Well for one thing, don't under estimate the hazards associated with being able to unreliably place a value inside EIP. If an exploit works one in 16 times, and the service it is attacking automatically restarts, like many web applications, then an attacker that fails when trying to get access can always try, try again.
Also in a lot of cases the value of ESP is less random than you think. For starters on a 32-bit system it is nearly always a multiple of four. That means that the extra padding offered by the and $0xfffffff0, %esp instruction will be either 0, 4, 8 or 12 bytes. That means that it is possible to just repeat the value that is to be written into the return EIP four times to cover all possible offsets to the address of return EIP.

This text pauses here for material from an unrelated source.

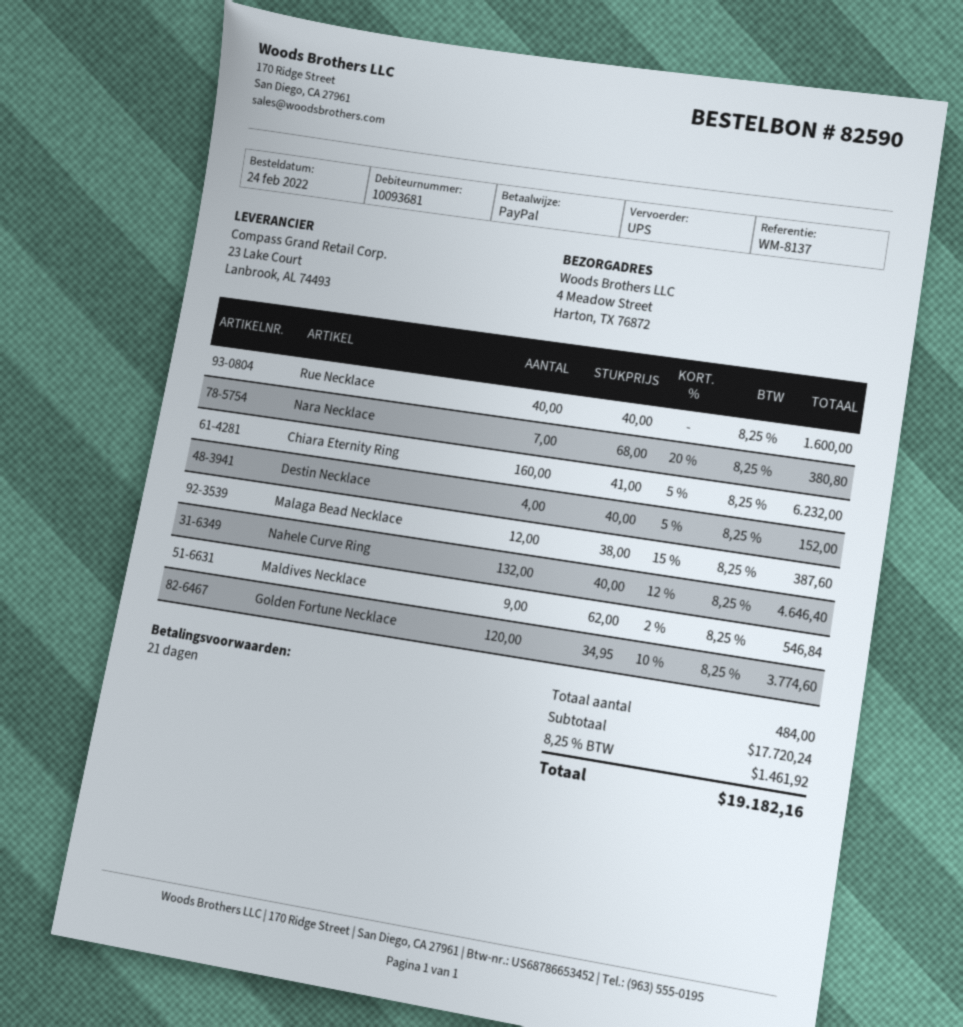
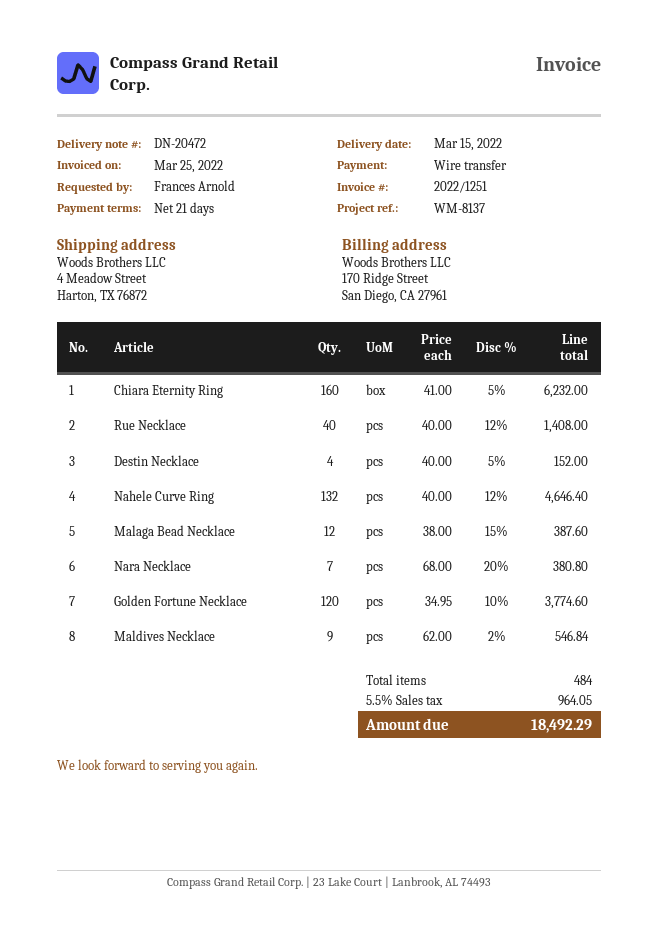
payment method: PayPal -> bank transfer
Rue Necklace: 40 x 40.00 = 1600.00 -> 40 x 40.00 - 12% = 1408.00
tax: 8.25% = 1461.92 -> 5.5% = 964.05
total: 19182.16 -> 18492.29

There are actually much more aggressive stack protection / buffer overflow detection mechanisms around. However, there are ways and means around even these.

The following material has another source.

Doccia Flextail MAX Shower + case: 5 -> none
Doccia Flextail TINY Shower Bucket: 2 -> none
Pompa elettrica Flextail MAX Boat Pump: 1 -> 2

Also, for an example of where this sort of thing can be dangerous, consider if the value of var was important to you logic as in the following toy example.
int main() {
char buffer[1];
int var = 0;
var = SecurityCheck();
scan("%s", &buffer);
if (var != 0)
GrantAccess();
else
DenyAccess()
}
Further you don't have to overwrite EIP with a pointer to something in your string. For example you could overwrite it with a pointer to system() and overwrite the next word with a pointer to /bin/sh at a fixed location in the program image.
Edit: Note that system uses the PATH (actually it runs the command via a shell), so "sh" would be just as good; thus, any English word ending in "sh" at the end of a string provides the argument you need.

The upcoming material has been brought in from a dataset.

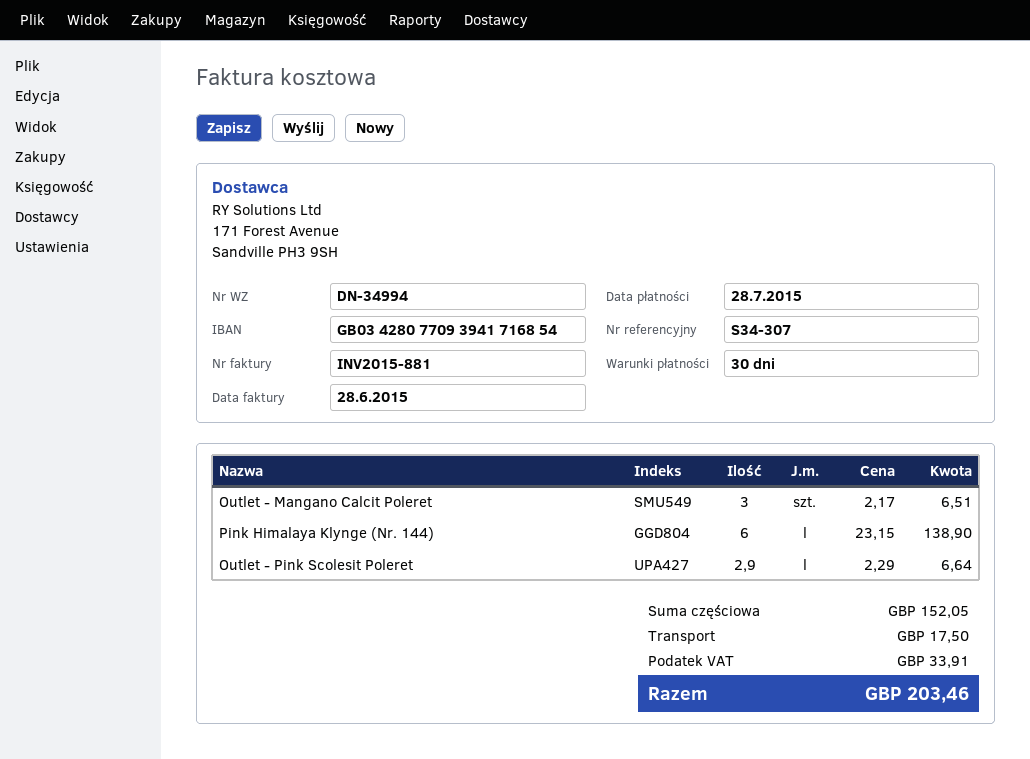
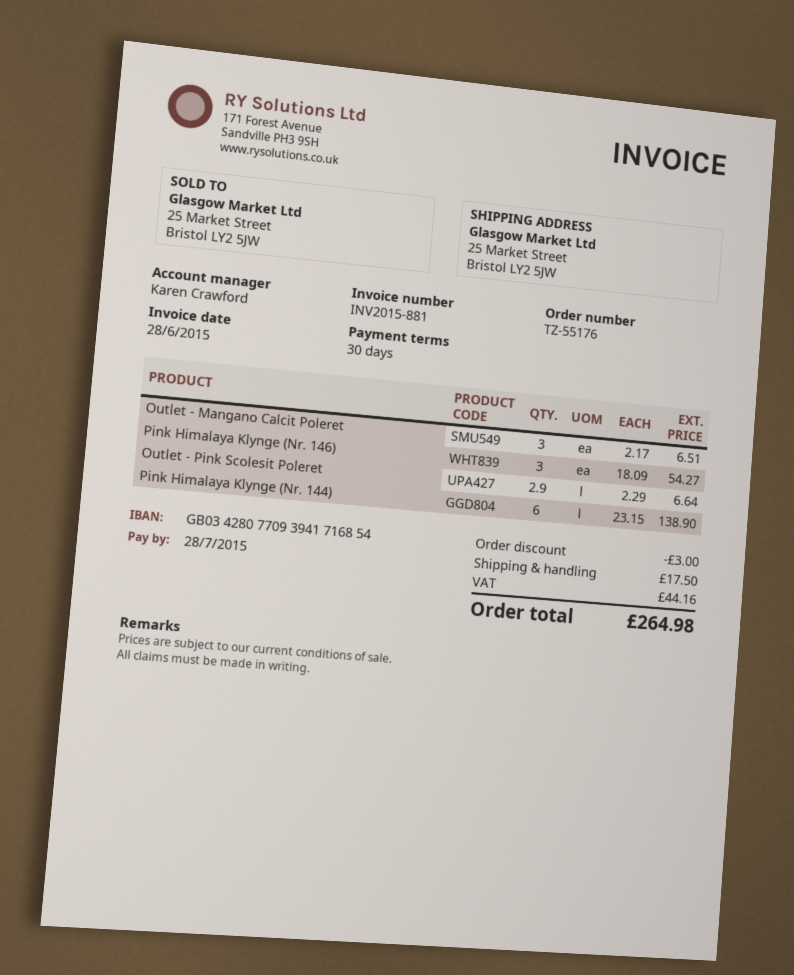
Pink Himalaya Klynge (Nr. 146): none -> 3 x 18.09 = 54.27
discount: none -> 3.00
tax: 33.91 -> 44.16
total: 203.46 -> 264.98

A classic example of an actual exploit based on buffer overruns is the Morris Worm of 1988.
As mentioned in other answers, absolute reliability is not always essential for the attack to succeed. Applications that restart automatically are an example. Locally exploitable buffer overflows on suid programs would be another. And there's the NOP sled technique to increase chances of successful exploitation, put a lot of NOPs before your shellcode so you have a much better chance to correctly guess the "start" of your shellcode.
There are many more techniques for increasing the reliability of attacks. On Windows, back in the day, many exploits overwrote the return address with the address of a "jmp %esp" located somewhere in the program (trampoline).
"Insecure programming by example" had a nice trick for Linux. Clean your environment and put your shellcode in an environment variable. Back in the day, this would lead to a predictable address near the top of the stack.
And there are also variants like return-into-libc and return-oriented programming.
There was even an article on Phrack on how to exploit 1-byte stack overflows (meaning the buffer was overrun by only one byte) (btw, 1-byte heap overflows are also exploitable in the vast majority of cases, barring protections).
To sum up, it's not that developers are paranoid, there are lots of ways to exploit even the strangest cases, and remember:
A program is of good quality when it does what it is supposed to do.
A program is secure when it does what it is supposed to do, and nothing more.
Here's a windows version and tutorial:
http://www.codeproject.com/KB/winsdk/CodeInject.aspx
The general case I was always warned about was:
printf( string );
Because the user can provide a "%n" in there, which allows you to insert anything you want into memory. All you need to do is find the memory offset for a system call, pass a few "%n"'s and junk characters, and thus insert the memory address onto the stack where the return vector would normally be. Voila -- insert any code you like.